[What you should do]: When a line in the listing below contains the word "text", return a copy of that line.

[Information provided]:
****************************************

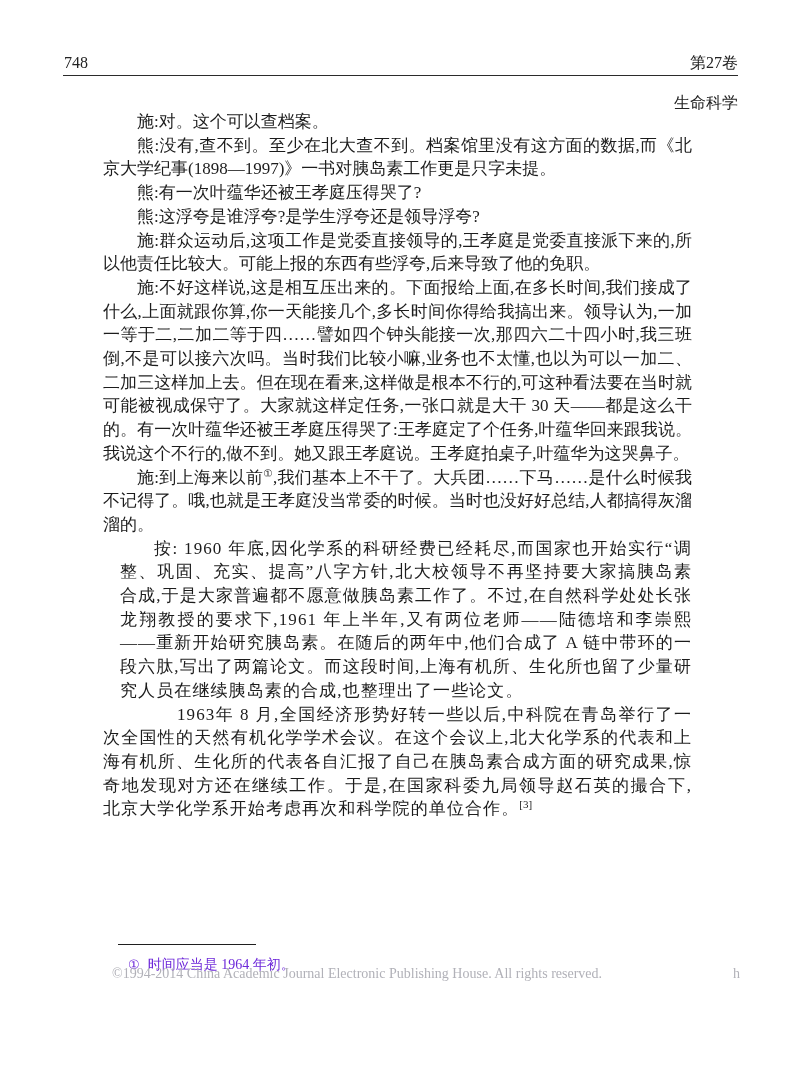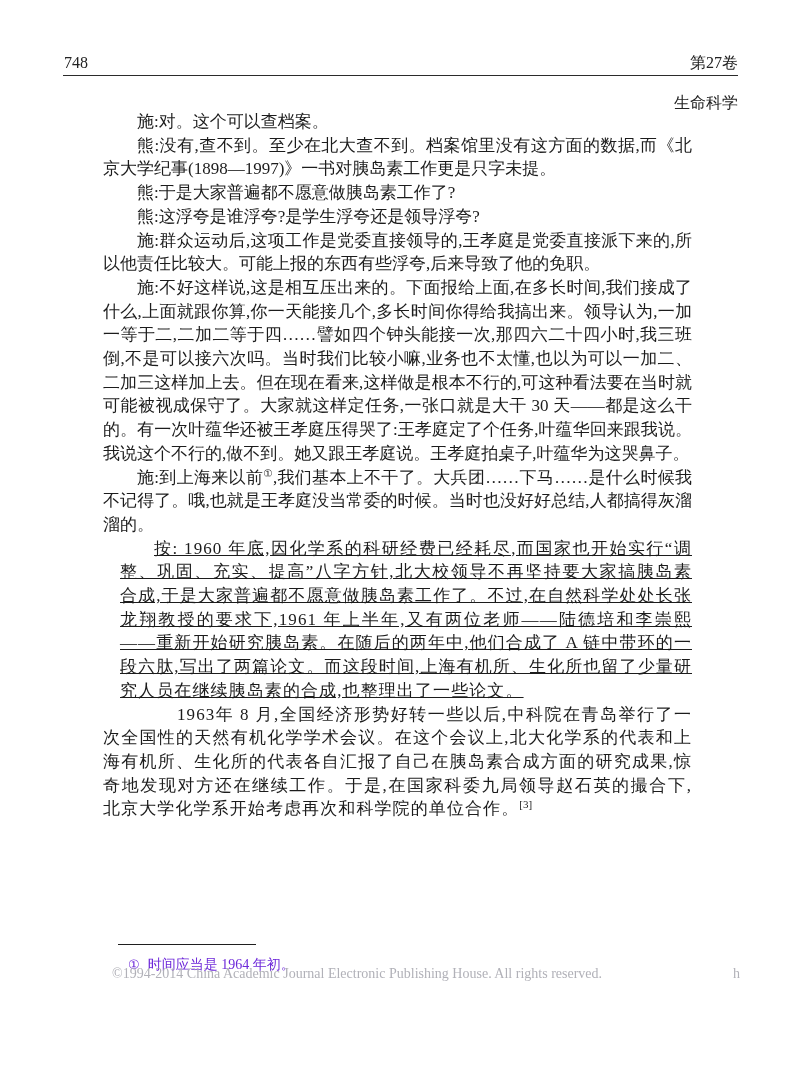--- a/index.html
+++ b/index.html
@@ -70,7 +70,7 @@
   <div class="body-text">
     <p>施:对。这个可以查档案。</p>
     <p>熊:没有,查不到。至少在北大查不到。档案馆里没有这方面的数据,而《北京大学纪事(1898—1997)》一书对胰岛素工作更是只字未提。</p>
-    <p>熊:于是大家普遍都不愿意做胰岛素工作了?</p>
+    <p>熊:有一次叶蕴华还被王孝庭压得哭了?</p>
     <p>熊:这浮夸是谁浮夸?是学生浮夸还是领导浮夸?</p>
     <p>施:群众运动后,这项工作是党委直接领导的,王孝庭是党委直接派下来的,所以他责任比较大。可能上报的东西有些浮夸,后来导致了他的免职。</p>
     <p>施:不好这样说,这是相互压出来的。下面报给上面,在多长时间,我们接成了什么,上面就跟你算,你一天能接几个,多长时间你得给我搞出来。领导认为,一加一等于二,二加二等于四……譬如四个钟头能接一次,那四六二十四小时,我三班倒,不是可以接六次吗。当时我们比较小嘛,业务也不太懂,也以为可以一加二、二加三这样加上去。但在现在看来,这样做是根本不行的,可这种看法要在当时就可能被视成保守了。大家就这样定任务,一张口就是大干 30 天——都是这么干的。有一次叶蕴华还被王孝庭压得哭了:王孝庭定了个任务,叶蕴华回来跟我说。我说这个不行的,做不到。她又跟王孝庭说。王孝庭拍桌子,叶蕴华为这哭鼻子。</p>

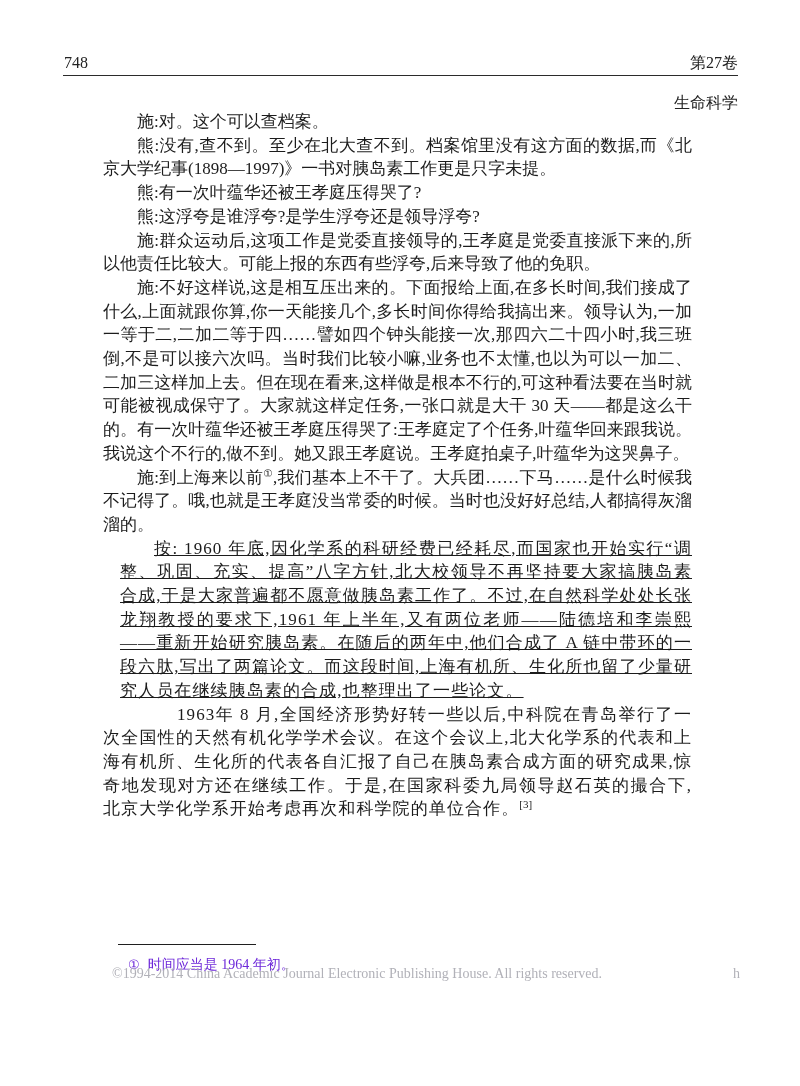--- a/index.html
+++ b/index.html
@@ -31,7 +31,6 @@
   p.note-block{
     margin-left:17px;
     letter-spacing:1.1px;
-    text-decoration:underline;
   }
   p.note-wide{
     text-indent:74px;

****************************************

[Solution below]:
   <div class="body-text">
-    text-decoration:underline;
     text-indent:74px;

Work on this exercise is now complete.